AZEEM RAFIQ reiterated his claim there is an "institutional problem" at Yorkshire after they accepted there was "no question" their former player was the victim of racial harassment and bullying during his time at the club, writes David Charlesworth.

An independent investigation was commissioned by Yorkshire last September after Rafiq alleged institutional racism during his time at the club, where he had two professional spells between 2008 and 2018, left him feeling suicidal.

Earlier this week, MPs implored Yorkshire to immediately publish the panel's report, thought to be in excess of 100 pages, which the club received last month and on Friday a summary of the findings and recommendations was released, though the county stopped short of declaring institutional racism.

While the club are acting on legal advice in not making the report public, they revealed Rafiq made 43 allegations, with seven upheld by the panel. The rest were not upheld but some of those were because of a lack of evidence.

Yorkshire chair Roger Hutton said: "There is no question that Azeem Rafiq, during his first spell as a player at YCCC, was the victim of racial harassment.

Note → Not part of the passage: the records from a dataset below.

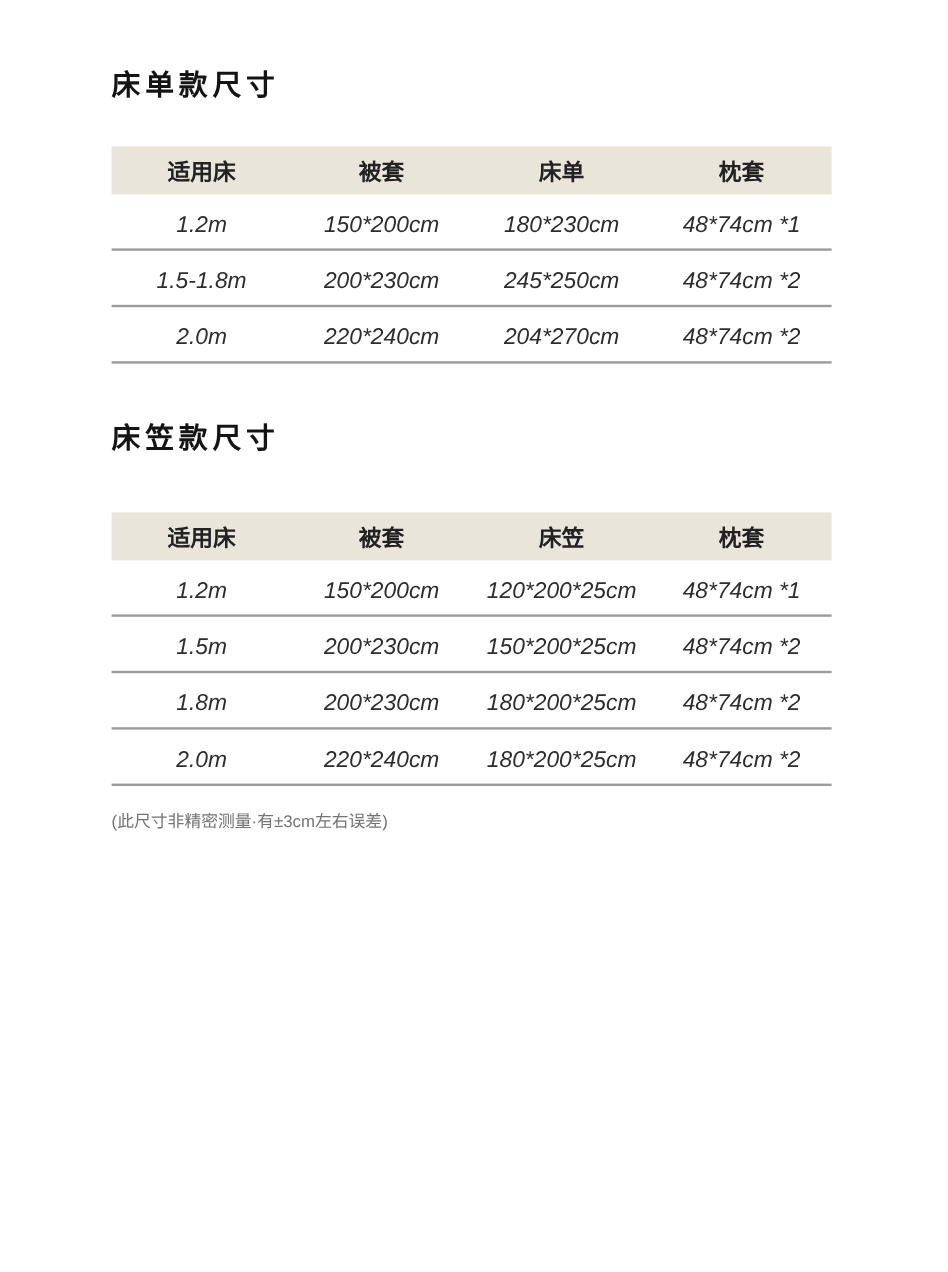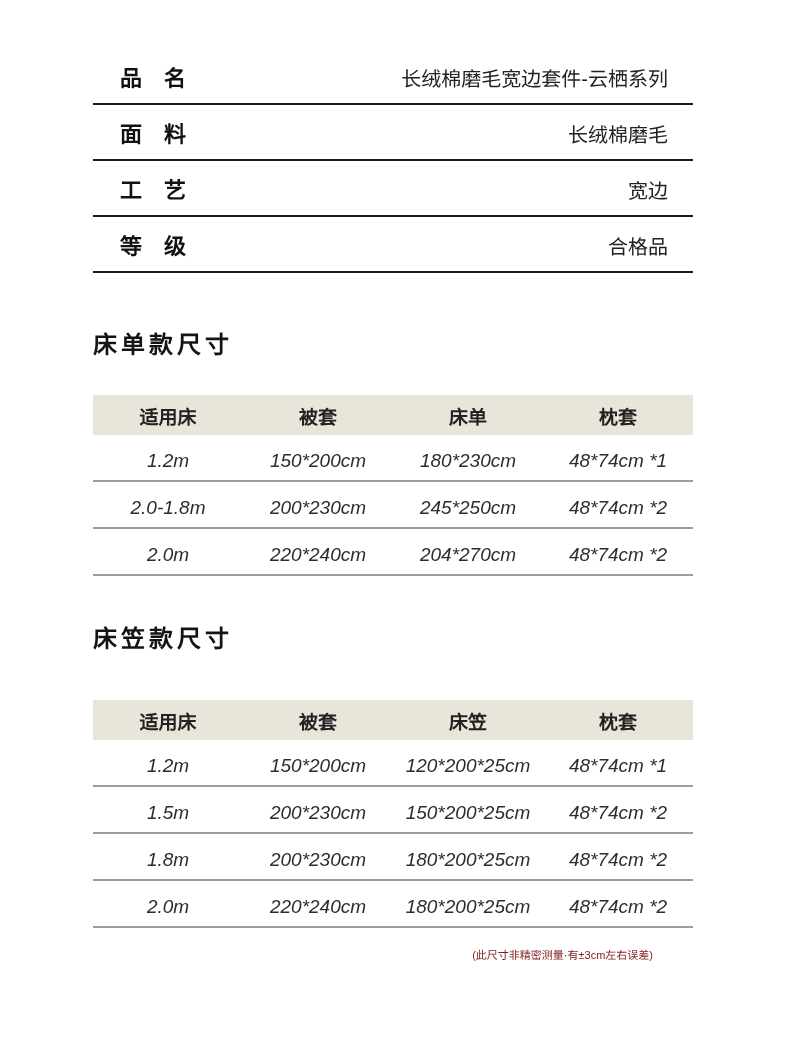--- a/index.html
+++ b/index.html
@@ -90,24 +90,6 @@
 
 <div class="content">
 
-  <section class="specs">
-    <div class="spec-row">
-      <span class="spec-label">品　名</span>
-      <span class="spec-value">长绒棉磨毛宽边套件-云栖系列</span>
-    </div>
-    <div class="spec-row">
-      <span class="spec-label">面　料</span>
-      <span class="spec-value">长绒棉磨毛</span>
-    </div>
-    <div class="spec-row">
-      <span class="spec-label">工　艺</span>
-      <span class="spec-value">宽边</span>
-    </div>
-    <div class="spec-row">
-      <span class="spec-label">等　级</span>
-      <span class="spec-value">合格品</span>
-    </div>
-  </section>
 
   <h2 class="table-title title-sheet">床单款尺寸</h2>
 

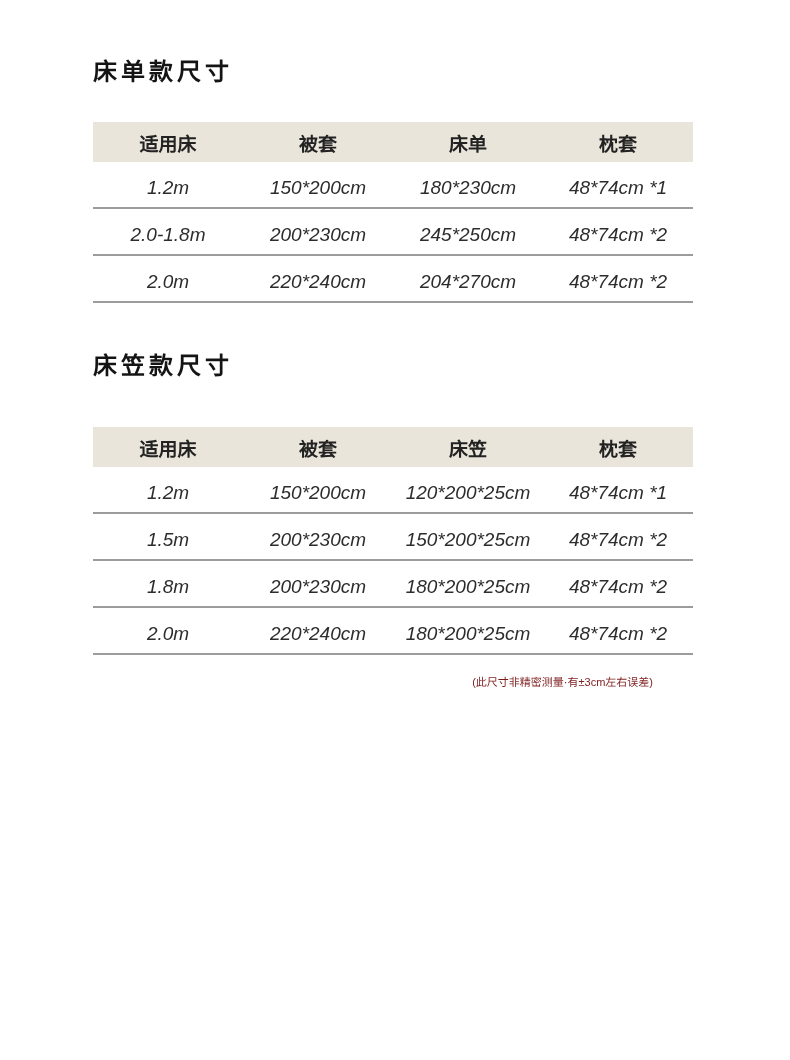--- a/index.html
+++ b/index.html
@@ -107,7 +107,7 @@
       <div class="td">48*74cm *1</div>
     </div>
     <div class="tr">
-      <div class="td">2.0-1.8m</div>
+      <div class="td">1.5-1.8m</div>
       <div class="td">200*230cm</div>
       <div class="td">245*250cm</div>
       <div class="td">48*74cm *2</div>

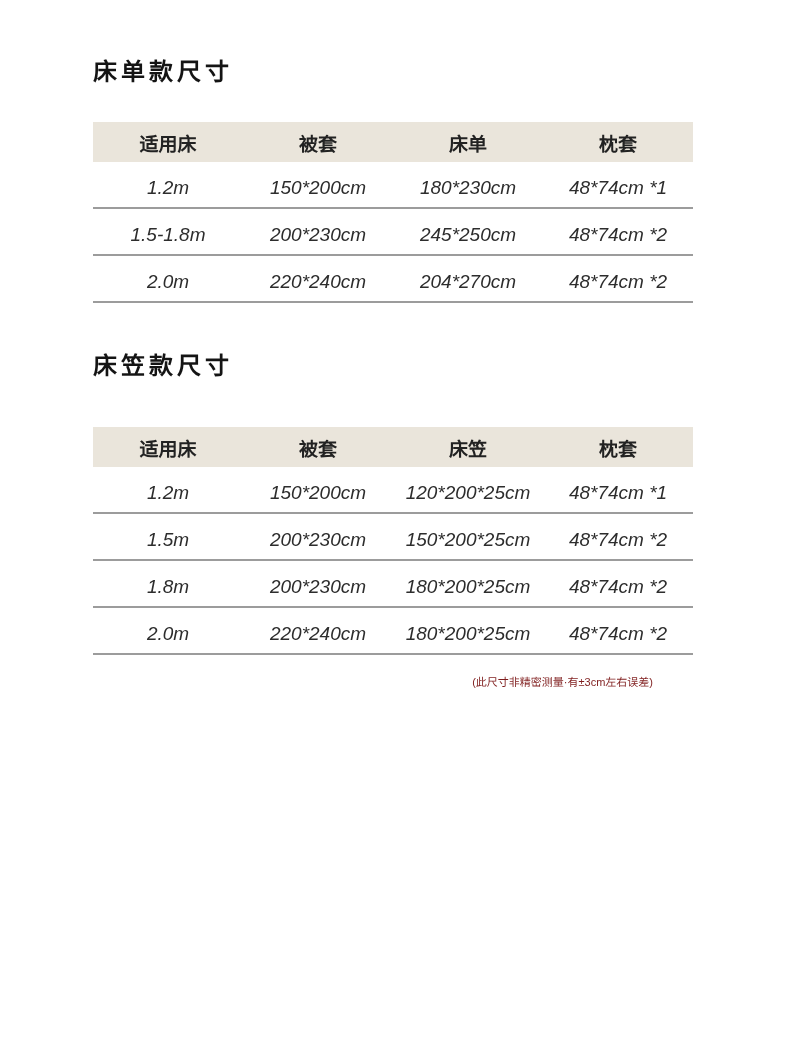--- a/index.html
+++ b/index.html
@@ -79,10 +79,10 @@
   
   .note {
     margin-top: 18px;
-    text-align: right;
+    text-align: left;
     padding-right: 40px;
-    font-size: 11px;
-    color: #7f1d1d;
+    font-size: 14px;
+    color: #737373;
   }
 </style>
 </head>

"He was also subsequently the victim of bullying. On behalf of all at YCCC, I wish to extend my sincere, profound and unreserved apologies to Azeem and to his family."

Insufficient evidence meant the panel was unable to determine whether the club was institutionally racist but Rafiq insisted otherwise as he delivered a withering response to Yorkshire's release and demanded to see a full copy of the report.

Rafiq's spokesperson said: "We note that Yorkshire has confirmed Azeem was the victim of racism and bullying during his two spells at Headingley.

"However, we must highlight the atrocious way this process continues to be handled. Azeem was not given any notice of this morning's statement - he received a copy only a couple of minutes before the media.

"Azeem and his team are not in a position to properly understand the club's conclusions and how they reached them, because Yorkshire has not provided a copy of the report. This is clearly unacceptable and an abuse of process.

"What is clear is that Yorkshire admits racism and bullying has taken place on many occasions, yet won't accept the obvious - that this is an institutional problem."

The report found Rafiq, who spent 16 years at Yorkshire, had not been provided with halal food at matches, something which has now been rectified.

It found there were three instances of racist language being used prior to 2010 which amounted to harassment on the grounds of race, while before 2012 a former coach "regularly used racist language".

Jokes around religion were made which left individuals feeling uncomfortable, the report found, and also a reference was made to Rafiq's weight and fitness which amounted to bullying.

The report also accepted that there was a failure by the club in 2018 to follow up on allegations Rafiq made at that time.

The final allegation to be upheld was that on a number of occasions prior to 2018 the club could have done more to make Muslims feel more welcome within their stadiums and should have dealt better with complaints of racism and anti-social behaviour within those stadiums.

But the report found that all decisions made concerning Rafiq's selection and release were entirely based on cricketing reasons.